Management’s Report on Assessment of 2020 Compliance with Applicable Regulation AB Servicing Criteria

 

Greystone Servicing Company LLC and Subsidiaries (the Asserting Party) is responsible for assessing its compliance as of and for the year ended December 31, 2020 (the Reporting Period) with the servicing criteria set forth in Title 17, Section 229.1122(d) of the Code of Federal Regulations. The assessment concerns the Asserting Party’s servicing efforts for its servicing “Platforms,” which consist of all the commercial and multifamily loans serviced by the Asserting Party as described in Appendix I.

 

The Asserting Party is responsible for assessing its compliance with the servicing criteria applicable to it. The Asserting Party used the criteria in paragraph (d) of Section 1122 of Regulation AB (17 C.F.R.229.1122) to assess its compliance. The servicing criteria applicable to the Platforms are listed in Appendix II as indicated.

 

The Asserting Party has engaged vendors to perform generalized work related to performing tax searches, payment of taxes, reporting of tax information, and issuance of flood insurance certifications. The Asserting Party has determined that these vendors are not considered “servicers” as defined in Item 1101(j) of Regulation AB, and has elected to take responsibility for assessing compliance with the servicing criteria applicable to these vendors as permitted by Section 200.06 of the Compliance and Disclosure Interpretations (Section 200.06).
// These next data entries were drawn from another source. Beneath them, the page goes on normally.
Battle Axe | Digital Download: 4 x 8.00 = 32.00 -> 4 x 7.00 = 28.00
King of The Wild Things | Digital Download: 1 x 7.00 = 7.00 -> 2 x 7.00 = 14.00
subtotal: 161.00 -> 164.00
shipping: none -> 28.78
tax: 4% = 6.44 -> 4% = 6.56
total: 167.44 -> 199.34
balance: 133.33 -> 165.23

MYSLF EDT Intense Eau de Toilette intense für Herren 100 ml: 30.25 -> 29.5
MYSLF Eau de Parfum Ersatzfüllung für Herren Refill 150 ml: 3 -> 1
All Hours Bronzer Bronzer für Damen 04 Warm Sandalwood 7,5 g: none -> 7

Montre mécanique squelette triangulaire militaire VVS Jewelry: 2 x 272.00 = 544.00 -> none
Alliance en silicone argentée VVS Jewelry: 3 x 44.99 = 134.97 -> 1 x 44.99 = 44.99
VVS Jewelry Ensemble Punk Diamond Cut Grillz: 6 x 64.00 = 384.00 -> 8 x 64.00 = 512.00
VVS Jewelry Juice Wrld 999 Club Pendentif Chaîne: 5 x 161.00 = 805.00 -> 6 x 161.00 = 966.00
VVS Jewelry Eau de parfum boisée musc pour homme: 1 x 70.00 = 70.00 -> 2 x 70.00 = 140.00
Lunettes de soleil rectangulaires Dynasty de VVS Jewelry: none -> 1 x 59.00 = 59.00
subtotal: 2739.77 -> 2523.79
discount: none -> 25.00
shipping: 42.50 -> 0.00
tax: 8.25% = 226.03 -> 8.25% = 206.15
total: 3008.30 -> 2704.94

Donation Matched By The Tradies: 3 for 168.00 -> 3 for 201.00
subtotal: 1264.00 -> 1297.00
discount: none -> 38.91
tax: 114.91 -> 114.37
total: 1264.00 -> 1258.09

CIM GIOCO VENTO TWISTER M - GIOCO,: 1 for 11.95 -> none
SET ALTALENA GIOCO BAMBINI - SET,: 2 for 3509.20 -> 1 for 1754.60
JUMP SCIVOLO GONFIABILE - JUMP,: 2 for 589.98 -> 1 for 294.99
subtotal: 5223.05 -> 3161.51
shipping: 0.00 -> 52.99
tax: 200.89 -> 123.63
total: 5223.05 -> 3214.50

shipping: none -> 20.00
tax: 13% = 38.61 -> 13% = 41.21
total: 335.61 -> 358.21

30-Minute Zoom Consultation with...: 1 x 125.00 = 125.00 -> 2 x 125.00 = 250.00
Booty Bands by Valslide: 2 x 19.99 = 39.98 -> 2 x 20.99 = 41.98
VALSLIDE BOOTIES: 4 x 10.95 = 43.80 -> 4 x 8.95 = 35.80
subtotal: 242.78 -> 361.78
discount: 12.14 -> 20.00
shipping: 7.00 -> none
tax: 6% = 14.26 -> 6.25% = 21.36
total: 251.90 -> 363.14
The Asserting Party has policies and procedures in place designed to provide reasonable assurance that the vendor’s activities comply in all material respects with the servicing criteria applicable to those vendors. The Asserting Party requires these vendors to provide to the Asserting Party a Report on Assessment of Compliance With Regulation AB Servicing Criteria, as the means of assessing our compliance with Servicing Criterion (d)(1)(ii). The Asserting Party has not identified and is not aware of any material instances of noncompliance by the vendors.

 

The Asserting Party has assessed its compliance with the applicable servicing criteria for the Reporting Period and has concluded that the Asserting Party has complied, in all material respects, with the applicable servicing criteria as of December 31, 2020, and for the Reporting Period with respect to the Platforms taken as a whole.

 

RSM US LLP, an independent registered public accounting firm, has issued an attestation report on the assessment of compliance with the applicable servicing criteria for the reporting period as set forth in this assertion.

 

 

February 26, 2021

 

/s/ Stephen Rosenberg

Stephen Rosenberg, President and Chief Executive Officer

 

/s/ Jeffrey Baevsky

Jeffrey Baevsky, Interim Chief Financial Officer

 

/s/ Sharon Briskman

Sharon Brisman, EVP – Servicing and Asset Management

 

 

Appendix I

 

Listing of Assets or Platforms Subject to the Servicing Criteria Specified in Paragraph (d) of Item 1122 of Regulation AB

 

Platform

Description of Assets

Issuer

Public Name of Securitization

Report to be Included in Filing With SEC? (Y/N)

Platform A

All loans, other than Platforms B, C, D, and E serviced by Greystone Servicing Company LLC during the year ending December 31, 2020.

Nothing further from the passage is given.